TASK ITEM
Using the entries that follow, state how many lines contain the word "subtitle". The response is that number and nothing more.

(Collection entries)
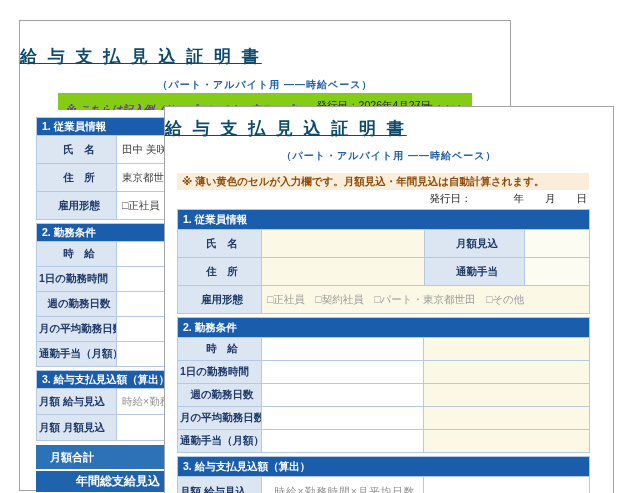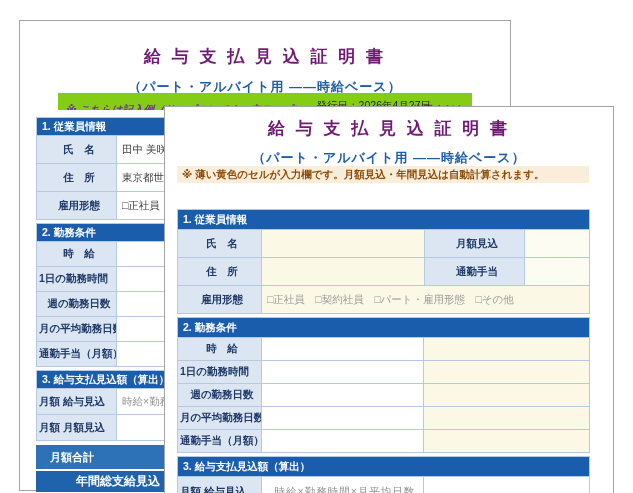--- a/index.html
+++ b/index.html
@@ -4,24 +4,24 @@
 <style>
   html,body{margin:0;padding:0;background:#fff;}
   #screen{
     position:relative;width:633px;height:493px;overflow:hidden;background:#ffffff;
     font-family:"Liberation Sans","DejaVu Sans",sans-serif;color:#333;
   }
   .sheet{position:absolute;background:#ffffff;border:1px solid #a3a3a3;box-sizing:border-box;}
   #back-sheet{left:19px;top:20px;width:492px;height:471px;z-index:1;}
   #front-sheet{left:164px;top:106px;width:450px;height:400px;z-index:2;border-bottom:none;}
 
-  .doc-title{position:absolute;left:0;width:100%;text-align:center;color:#701a75;
-    font-weight:bold;font-size:17px;letter-spacing:3px;white-space:nowrap;}
+  .doc-title{position:absolute;left:0;width:100%;color:#0c4a6e;
+    font-weight:bold;font-size:17px;letter-spacing:3px;white-space:nowrap;text-decoration:underline;}
   .doc-subtitle{position:absolute;left:0;width:100%;text-align:center;color:#1f5fa9;
-    font-weight:bold;font-size:13px;letter-spacing:1px;white-space:nowrap;}
+    font-weight:bold;font-size:10px;letter-spacing:1px;white-space:nowrap;}
   .note-band{position:absolute;text-align:center;font-weight:bold;font-size:10.5px;
     white-space:nowrap;overflow:hidden;box-sizing:border-box;line-height:17px;height:17px;}
   .note-pink{left:0;width:100%;}
   .note-pink span{display:inline-block;background:#84cc16;color:#7030a0;padding:8px 8px;height:17px;font-style:italic;}
   .note-yellow{background:#faeedb;color:#8f4b08;text-align:left;padding-left:5px;}
   .issue-date{position:absolute;font-size:10.5px;color:#222;white-space:nowrap;}
 
   table.grid{position:absolute;border-collapse:collapse;table-layout:fixed;}
   table.grid td{border:1px solid #b5c9e5;overflow:hidden;white-space:nowrap;
     font-size:10.5px;padding:0 0 0 5px;box-sizing:border-box;}
@@ -138,21 +138,22 @@
     </tbody>
       </table>
 
     <div class="bar bar-total" style="left:16px;top:424px;width:415px;height:24px;">月額合計</div>
     <div class="bar bar-annual" style="left:16px;top:450px;width:415px;height:21px;">年間総支給見込</div>
   </div>
 
   <div class="sheet" id="front-sheet">
     <div class="doc-title" style="top:10px;">給 与 支 払 見 込 証 明 書</div>
     <div class="doc-subtitle" style="top:42px;">（パート・アルバイト用 ――時給ベース）</div>
-    <div class="note-band note-yellow" style="left:12px;top:59px;width:412px;">※ 薄い黄色のセルが入力欄です。月額見込・年間見込は自動計算されます。</div>
+    <div class="note-band note-yellow" style="left:12px;top:66px;width:412px;">※ 薄い黄色のセルが入力欄です。月額見込・年間見込は自動計算されます。</div>
+    <div class="issue-date" style="top:85px;right:26px;">発行日：　　　　年　　月　　日</div>
 
     <table class="grid" style="left:12px;top:102px;width:412px;">
       <colgroup>
           <col style="width:84px">
           <col style="width:163px">
           <col style="width:100px">
           <col style="width:65px">
         </colgroup>
       <tbody>
           <tr style="height:20px;">
@@ -165,21 +166,21 @@
         <td class="inp2"></td>
       </tr>
       <tr style="height:28px;">
         <td class="lbl">住　所</td>
         <td class="inp"></td>
         <td class="lbl">通勤手当</td>
         <td class="inp2"></td>
       </tr>
       <tr style="height:28px;">
         <td class="lbl">雇用形態</td>
-        <td class="opts" colspan="3">□正社員　□契約社員　□パート・雇用形態　□その他</td>
+        <td class="opts" colspan="3">□正社員　□契約社員　□パート・東京都世田　□その他</td>
       </tr>
     </tbody>
       </table>
 
     <table class="grid" style="left:12px;top:210px;width:412px;">
       <colgroup>
           <col style="width:84px">
           <col style="width:162px">
           <col style="width:166px">
         </colgroup>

SOLUTION BELOW
2